Lymphotoxin-beta (LT-beta) also known as tumor necrosis factor C (TNF-C) is a protein that in humans is encoded by the LTB gene.

Function 

Lymphotoxin beta is a type II membrane protein of the TNF family. It anchors lymphotoxin-alpha to the cell surface through heterotrimer formation. The predominant form on the lymphocyte surface is the lymphotoxin-alpha 1/beta 2 complex (e.g. 1 molecule alpha/2 molecules beta) and this complex is the primary ligand for the lymphotoxin-beta receptor. The minor complex is lymphotoxin-alpha 2/beta 1. LTB is an inducer of the inflammatory response system and involved in normal development of lymphoid tissue. Lymphotoxin-beta isoform b is unable to complex with lymphotoxin-alpha suggesting a function for lymphotoxin-beta which is independent of lymphotoxin-alpha.
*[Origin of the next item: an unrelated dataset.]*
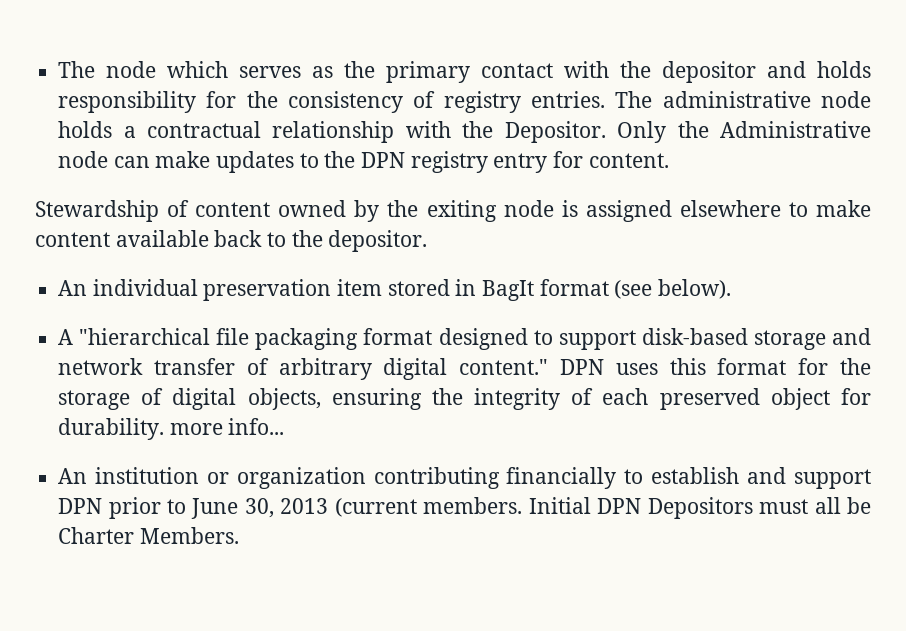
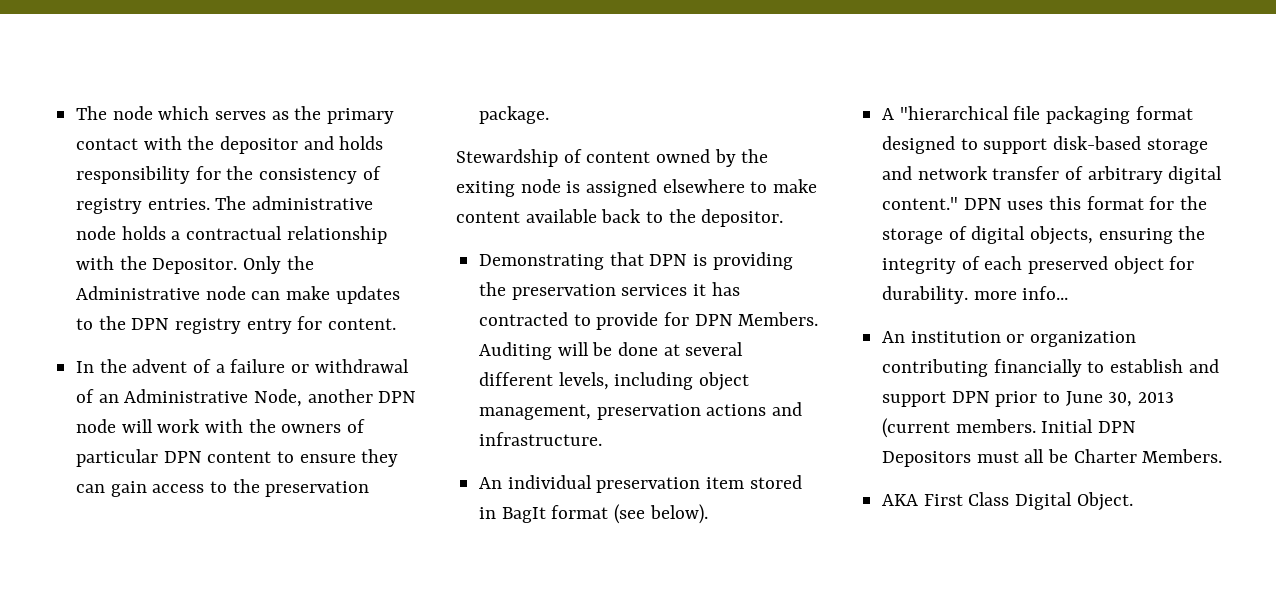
(669, 160) none -> [76,359,409,373] [76,389,417,407] [76,419,366,433] [76,449,399,467] [76,479,370,497] [479,106,550,124] // In the advent of a failure or withdrawal of an Administrative Node, another DPN node will work with the owners of particular DPN content to ensure they can gain access to the preservation package.
(428, 241) none -> [479,252,793,270] [479,282,740,300] [479,312,819,330] [479,342,744,360] [479,372,750,391] [479,402,803,420] [479,432,603,446] // Demonstrating that DPN is providing the preservation services it has contracted to provide for DPN Members. Auditing will be done at several different levels, including object management, preservation actions and infrastructure.
(239, 535) none -> [882,492,1133,511] // AKA First Class Digital Object.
Alternative splicing results in multiple transcript variants encoding different isoforms.

Pro-tumorigenic function of membrane LT is clearly established: mice with overexpression of LTα or LTβ showed increased tumor growth and metastasis in several models of cancer. However, these studies utilized mice with complete LTα gene deficiency that did not allow to distinguish effects of soluble versus membrane-associated LT.

Interactions 

LTB has been shown to interact with Lymphotoxin alpha.